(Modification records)
☆ ☆ ☆ ☆ ☆

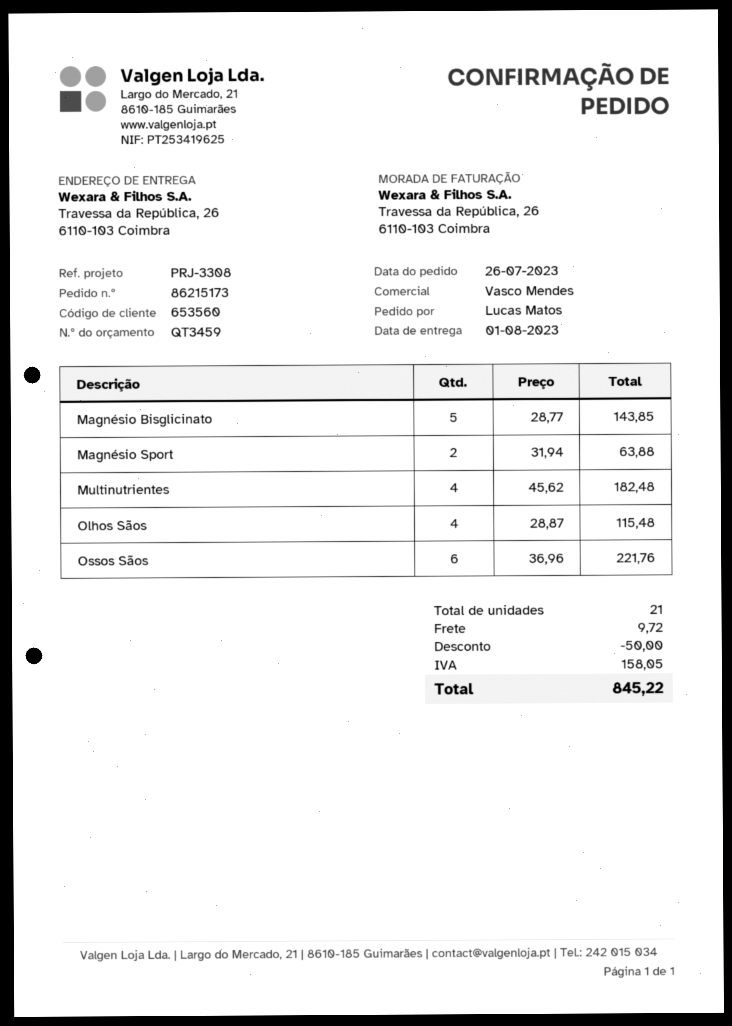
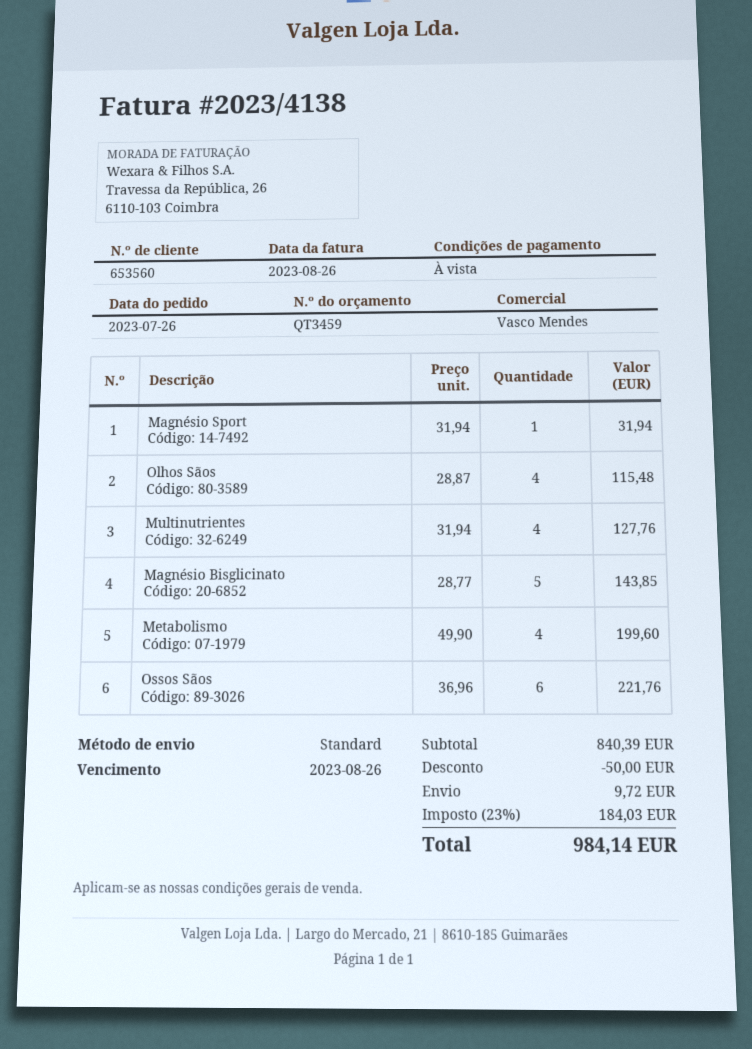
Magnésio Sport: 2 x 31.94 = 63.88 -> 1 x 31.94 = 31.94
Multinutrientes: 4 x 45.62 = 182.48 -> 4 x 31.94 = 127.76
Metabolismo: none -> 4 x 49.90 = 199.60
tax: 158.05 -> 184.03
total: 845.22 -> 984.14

☆ ☆ ☆ ☆ ☆

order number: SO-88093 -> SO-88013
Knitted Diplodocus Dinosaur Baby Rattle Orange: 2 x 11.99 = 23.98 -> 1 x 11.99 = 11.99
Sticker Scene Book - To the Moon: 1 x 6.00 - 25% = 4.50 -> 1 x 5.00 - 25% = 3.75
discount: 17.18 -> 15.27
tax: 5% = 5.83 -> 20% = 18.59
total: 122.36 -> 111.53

☆ ☆ ☆ ☆ ☆

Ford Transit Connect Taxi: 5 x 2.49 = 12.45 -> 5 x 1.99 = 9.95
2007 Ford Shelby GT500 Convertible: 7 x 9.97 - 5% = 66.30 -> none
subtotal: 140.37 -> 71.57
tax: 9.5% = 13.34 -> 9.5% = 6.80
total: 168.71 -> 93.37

☆ ☆ ☆ ☆ ☆

• WORK INSTRUCTIONS: Among the records above, extract exactly the lines from the line with "Magnésio Sport: 2" to the line with "total: 845.22 -> 984.14", both lines included, and leave out the rest.

• EXERCISE SOLUTION:
Magnésio Sport: 2 x 31.94 = 63.88 -> 1 x 31.94 = 31.94
Multinutrientes: 4 x 45.62 = 182.48 -> 4 x 31.94 = 127.76
Metabolismo: none -> 4 x 49.90 = 199.60
tax: 158.05 -> 184.03
total: 845.22 -> 984.14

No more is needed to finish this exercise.